### [PROMPT]
Repeat the data below exactly, with every entry included.

*** RECORDS TO PROCESS Section Begins ***

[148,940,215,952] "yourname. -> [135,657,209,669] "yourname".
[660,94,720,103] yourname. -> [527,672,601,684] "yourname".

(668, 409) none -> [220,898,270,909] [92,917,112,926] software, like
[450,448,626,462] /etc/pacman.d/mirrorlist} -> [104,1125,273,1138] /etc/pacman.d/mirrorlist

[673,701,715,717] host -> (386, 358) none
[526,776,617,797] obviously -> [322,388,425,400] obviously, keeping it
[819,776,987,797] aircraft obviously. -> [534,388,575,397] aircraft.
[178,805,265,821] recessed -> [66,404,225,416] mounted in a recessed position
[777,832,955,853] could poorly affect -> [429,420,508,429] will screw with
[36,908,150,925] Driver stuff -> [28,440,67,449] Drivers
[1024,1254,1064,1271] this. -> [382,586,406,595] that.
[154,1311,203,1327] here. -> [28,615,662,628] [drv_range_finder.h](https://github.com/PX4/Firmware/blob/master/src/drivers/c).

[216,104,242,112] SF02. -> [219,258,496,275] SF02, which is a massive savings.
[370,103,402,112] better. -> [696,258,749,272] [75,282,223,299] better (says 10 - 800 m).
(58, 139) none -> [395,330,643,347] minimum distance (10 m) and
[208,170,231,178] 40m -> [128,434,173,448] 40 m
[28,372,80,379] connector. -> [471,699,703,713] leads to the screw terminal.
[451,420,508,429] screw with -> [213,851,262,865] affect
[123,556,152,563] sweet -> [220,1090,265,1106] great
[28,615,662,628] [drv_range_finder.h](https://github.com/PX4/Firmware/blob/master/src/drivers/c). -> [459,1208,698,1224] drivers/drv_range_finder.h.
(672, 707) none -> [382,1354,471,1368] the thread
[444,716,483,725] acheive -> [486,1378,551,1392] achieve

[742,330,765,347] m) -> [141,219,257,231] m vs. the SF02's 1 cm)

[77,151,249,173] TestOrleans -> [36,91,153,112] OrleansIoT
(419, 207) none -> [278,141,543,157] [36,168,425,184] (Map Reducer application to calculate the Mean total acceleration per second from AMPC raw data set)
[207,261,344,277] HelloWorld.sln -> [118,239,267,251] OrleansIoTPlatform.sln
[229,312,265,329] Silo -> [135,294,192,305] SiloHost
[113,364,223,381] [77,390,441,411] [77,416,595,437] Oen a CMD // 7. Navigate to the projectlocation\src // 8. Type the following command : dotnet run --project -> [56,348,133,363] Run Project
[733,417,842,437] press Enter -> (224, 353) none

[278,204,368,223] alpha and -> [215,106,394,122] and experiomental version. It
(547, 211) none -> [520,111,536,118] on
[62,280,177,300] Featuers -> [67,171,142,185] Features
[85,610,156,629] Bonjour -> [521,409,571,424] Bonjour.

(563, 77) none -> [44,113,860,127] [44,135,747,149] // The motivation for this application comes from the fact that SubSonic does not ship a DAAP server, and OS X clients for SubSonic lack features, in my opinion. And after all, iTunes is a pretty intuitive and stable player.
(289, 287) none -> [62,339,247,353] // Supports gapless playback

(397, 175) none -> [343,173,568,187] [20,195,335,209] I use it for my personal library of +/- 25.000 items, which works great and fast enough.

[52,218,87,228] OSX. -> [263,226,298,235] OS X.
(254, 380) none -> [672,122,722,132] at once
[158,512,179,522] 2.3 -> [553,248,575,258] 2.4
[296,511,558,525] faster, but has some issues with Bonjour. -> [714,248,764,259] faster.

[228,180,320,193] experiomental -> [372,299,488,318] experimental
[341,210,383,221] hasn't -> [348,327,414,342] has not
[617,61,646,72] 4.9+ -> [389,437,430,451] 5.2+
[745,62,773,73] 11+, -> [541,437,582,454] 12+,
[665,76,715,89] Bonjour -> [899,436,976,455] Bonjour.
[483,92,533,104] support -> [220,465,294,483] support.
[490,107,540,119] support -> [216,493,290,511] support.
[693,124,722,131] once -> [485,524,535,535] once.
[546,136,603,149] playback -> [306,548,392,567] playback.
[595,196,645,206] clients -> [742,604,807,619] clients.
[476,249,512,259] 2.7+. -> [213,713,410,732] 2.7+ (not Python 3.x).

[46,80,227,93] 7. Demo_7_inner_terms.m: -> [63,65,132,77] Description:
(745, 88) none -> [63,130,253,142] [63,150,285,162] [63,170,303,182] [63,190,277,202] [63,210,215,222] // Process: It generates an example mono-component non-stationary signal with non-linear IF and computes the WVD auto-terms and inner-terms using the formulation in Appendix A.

*** RECORDS TO PROCESS Section Ends ***

### [SOLUTION]
[148,940,215,952] "yourname. -> [135,657,209,669] "yourname".
[660,94,720,103] yourname. -> [527,672,601,684] "yourname".

(668, 409) none -> [220,898,270,909] [92,917,112,926] software, like
[450,448,626,462] /etc/pacman.d/mirrorlist} -> [104,1125,273,1138] /etc/pacman.d/mirrorlist

[673,701,715,717] host -> (386, 358) none
[526,776,617,797] obviously -> [322,388,425,400] obviously, keeping it
[819,776,987,797] aircraft obviously. -> [534,388,575,397] aircraft.
[178,805,265,821] recessed -> [66,404,225,416] mounted in a recessed position
[777,832,955,853] could poorly affect -> [429,420,508,429] will screw with
[36,908,150,925] Driver stuff -> [28,440,67,449] Drivers
[1024,1254,1064,1271] this. -> [382,586,406,595] that.
[154,1311,203,1327] here. -> [28,615,662,628] [drv_range_finder.h](https://github.com/PX4/Firmware/blob/master/src/drivers/c).

[216,104,242,112] SF02. -> [219,258,496,275] SF02, which is a massive savings.
[370,103,402,112] better. -> [696,258,749,272] [75,282,223,299] better (says 10 - 800 m).
(58, 139) none -> [395,330,643,347] minimum distance (10 m) and
[208,170,231,178] 40m -> [128,434,173,448] 40 m
[28,372,80,379] connector. -> [471,699,703,713] leads to the screw terminal.
[451,420,508,429] screw with -> [213,851,262,865] affect
[123,556,152,563] sweet -> [220,1090,265,1106] great
[28,615,662,628] [drv_range_finder.h](https://github.com/PX4/Firmware/blob/master/src/drivers/c). -> [459,1208,698,1224] drivers/drv_range_finder.h.
(672, 707) none -> [382,1354,471,1368] the thread
[444,716,483,725] acheive -> [486,1378,551,1392] achieve

[742,330,765,347] m) -> [141,219,257,231] m vs. the SF02's 1 cm)

[77,151,249,173] TestOrleans -> [36,91,153,112] OrleansIoT
(419, 207) none -> [278,141,543,157] [36,168,425,184] (Map Reducer application to calculate the Mean total acceleration per second from AMPC raw data set)
[207,261,344,277] HelloWorld.sln -> [118,239,267,251] OrleansIoTPlatform.sln
[229,312,265,329] Silo -> [135,294,192,305] SiloHost
[113,364,223,381] [77,390,441,411] [77,416,595,437] Oen a CMD // 7. Navigate to the projectlocation\src // 8. Type the following command : dotnet run --project -> [56,348,133,363] Run Project
[733,417,842,437] press Enter -> (224, 353) none

[278,204,368,223] alpha and -> [215,106,394,122] and experiomental version. It
(547, 211) none -> [520,111,536,118] on
[62,280,177,300] Featuers -> [67,171,142,185] Features
[85,610,156,629] Bonjour -> [521,409,571,424] Bonjour.

(563, 77) none -> [44,113,860,127] [44,135,747,149] // The motivation for this application comes from the fact that SubSonic does not ship a DAAP server, and OS X clients for SubSonic lack features, in my opinion. And after all, iTunes is a pretty intuitive and stable player.
(289, 287) none -> [62,339,247,353] // Supports gapless playback

(397, 175) none -> [343,173,568,187] [20,195,335,209] I use it for my personal library of +/- 25.000 items, which works great and fast enough.

[52,218,87,228] OSX. -> [263,226,298,235] OS X.
(254, 380) none -> [672,122,722,132] at once
[158,512,179,522] 2.3 -> [553,248,575,258] 2.4
[296,511,558,525] faster, but has some issues with Bonjour. -> [714,248,764,259] faster.

[228,180,320,193] experiomental -> [372,299,488,318] experimental
[341,210,383,221] hasn't -> [348,327,414,342] has not
[617,61,646,72] 4.9+ -> [389,437,430,451] 5.2+
[745,62,773,73] 11+, -> [541,437,582,454] 12+,
[665,76,715,89] Bonjour -> [899,436,976,455] Bonjour.
[483,92,533,104] support -> [220,465,294,483] support.
[490,107,540,119] support -> [216,493,290,511] support.
[693,124,722,131] once -> [485,524,535,535] once.
[546,136,603,149] playback -> [306,548,392,567] playback.
[595,196,645,206] clients -> [742,604,807,619] clients.
[476,249,512,259] 2.7+. -> [213,713,410,732] 2.7+ (not Python 3.x).

[46,80,227,93] 7. Demo_7_inner_terms.m: -> [63,65,132,77] Description:
(745, 88) none -> [63,130,253,142] [63,150,285,162] [63,170,303,182] [63,190,277,202] [63,210,215,222] // Process: It generates an example mono-component non-stationary signal with non-linear IF and computes the WVD auto-terms and inner-terms using the formulation in Appendix A.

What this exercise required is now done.